Take

US Supreme Court decides Google v. Oracle for Google

The ruling.

In short: using compatible APIs is fair use in the non-overlapping magisteria of common sense and US legal doctrine.

Copyright is a subject with vast scope and consequence. Oracle's tradition has always been using aggressive lawyers as their primary source of innovation. (Java was more innovative than anything Oracle's ever done; all Oracle did was to purchase it, which is not nothing, but does not morally justify treating events before their ownership as a personal affront.) Their angle has been the Lion King angle: everything the light touches is our kingdom, indivisible and equally covered by copyright. The majority opinion as well as Justice Thomas' dissent attaches to this train of thought by treating the entire code base as a pile of lines of fungible value.

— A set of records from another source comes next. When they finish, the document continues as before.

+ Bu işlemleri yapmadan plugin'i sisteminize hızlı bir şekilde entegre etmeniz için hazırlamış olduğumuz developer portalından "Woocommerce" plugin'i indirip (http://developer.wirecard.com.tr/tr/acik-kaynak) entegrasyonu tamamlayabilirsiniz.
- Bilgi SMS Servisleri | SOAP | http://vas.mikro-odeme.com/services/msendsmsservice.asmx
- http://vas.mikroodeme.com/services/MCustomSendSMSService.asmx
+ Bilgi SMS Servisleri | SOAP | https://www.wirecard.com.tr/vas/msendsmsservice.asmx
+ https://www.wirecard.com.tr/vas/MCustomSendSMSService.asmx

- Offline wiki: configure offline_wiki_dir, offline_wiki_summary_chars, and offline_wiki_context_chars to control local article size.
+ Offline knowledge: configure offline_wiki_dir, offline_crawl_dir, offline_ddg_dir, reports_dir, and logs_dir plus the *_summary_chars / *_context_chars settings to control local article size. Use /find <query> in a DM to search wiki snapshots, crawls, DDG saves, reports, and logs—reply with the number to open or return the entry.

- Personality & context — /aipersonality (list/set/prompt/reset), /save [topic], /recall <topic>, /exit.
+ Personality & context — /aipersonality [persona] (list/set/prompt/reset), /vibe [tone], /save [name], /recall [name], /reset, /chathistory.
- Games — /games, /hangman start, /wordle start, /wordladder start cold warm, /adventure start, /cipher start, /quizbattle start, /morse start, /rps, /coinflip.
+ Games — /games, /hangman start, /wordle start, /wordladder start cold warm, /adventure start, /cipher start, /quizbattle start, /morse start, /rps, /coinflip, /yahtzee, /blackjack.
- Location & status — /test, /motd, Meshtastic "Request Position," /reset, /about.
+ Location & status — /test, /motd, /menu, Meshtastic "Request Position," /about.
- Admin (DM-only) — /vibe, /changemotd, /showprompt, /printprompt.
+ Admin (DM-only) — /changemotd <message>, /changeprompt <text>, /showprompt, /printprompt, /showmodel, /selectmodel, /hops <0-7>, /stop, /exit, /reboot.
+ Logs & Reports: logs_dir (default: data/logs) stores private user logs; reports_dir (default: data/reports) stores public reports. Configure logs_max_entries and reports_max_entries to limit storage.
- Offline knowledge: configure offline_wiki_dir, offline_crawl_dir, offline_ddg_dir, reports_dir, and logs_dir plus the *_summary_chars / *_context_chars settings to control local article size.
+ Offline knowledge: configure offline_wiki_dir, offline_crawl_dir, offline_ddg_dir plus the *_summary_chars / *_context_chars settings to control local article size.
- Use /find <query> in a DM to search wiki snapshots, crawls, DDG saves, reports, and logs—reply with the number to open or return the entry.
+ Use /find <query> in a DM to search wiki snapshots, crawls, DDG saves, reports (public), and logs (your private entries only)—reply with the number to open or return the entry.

Consider a copyright case of an affluent painter v. another, with the argument that the wood grain in the frame looks suspiciously familiar, never mind whether that's where the threshold of originality is met. Or one author v. another, about whether a point-by-point debunking of a crackpot theory should be seen as an unlawful derivative because of a similar looking table of contents, never mind whether it is a pedagogical arrangement for the reader.

Software platforms, programming languages, APIs, SDKs, modules and more all have many aspects to their construction and to their use, angles from which the entire thing is considered. As do most creative works, but here made even more complicated not only because of the distinction between library use or library production, but because of the entirely separate class of consumer in the executing computer, which by nature requires similarity to achieve compatibility.

Going back to those books, would simply having the same outward dimensions, typeface and paper stock be enough to call one of them infringing on the other? Or if we're satisfying humans by convention instead of computers by requirement, could a restaurant chain bring another restaurant chain to court over similar room layout and serving flow?

The ruling managed to find its way to a reasonable outcome, but if these are the tools used to chisel fundamental conditions for developers, companies and people the world over, we are all in bad shape for the future.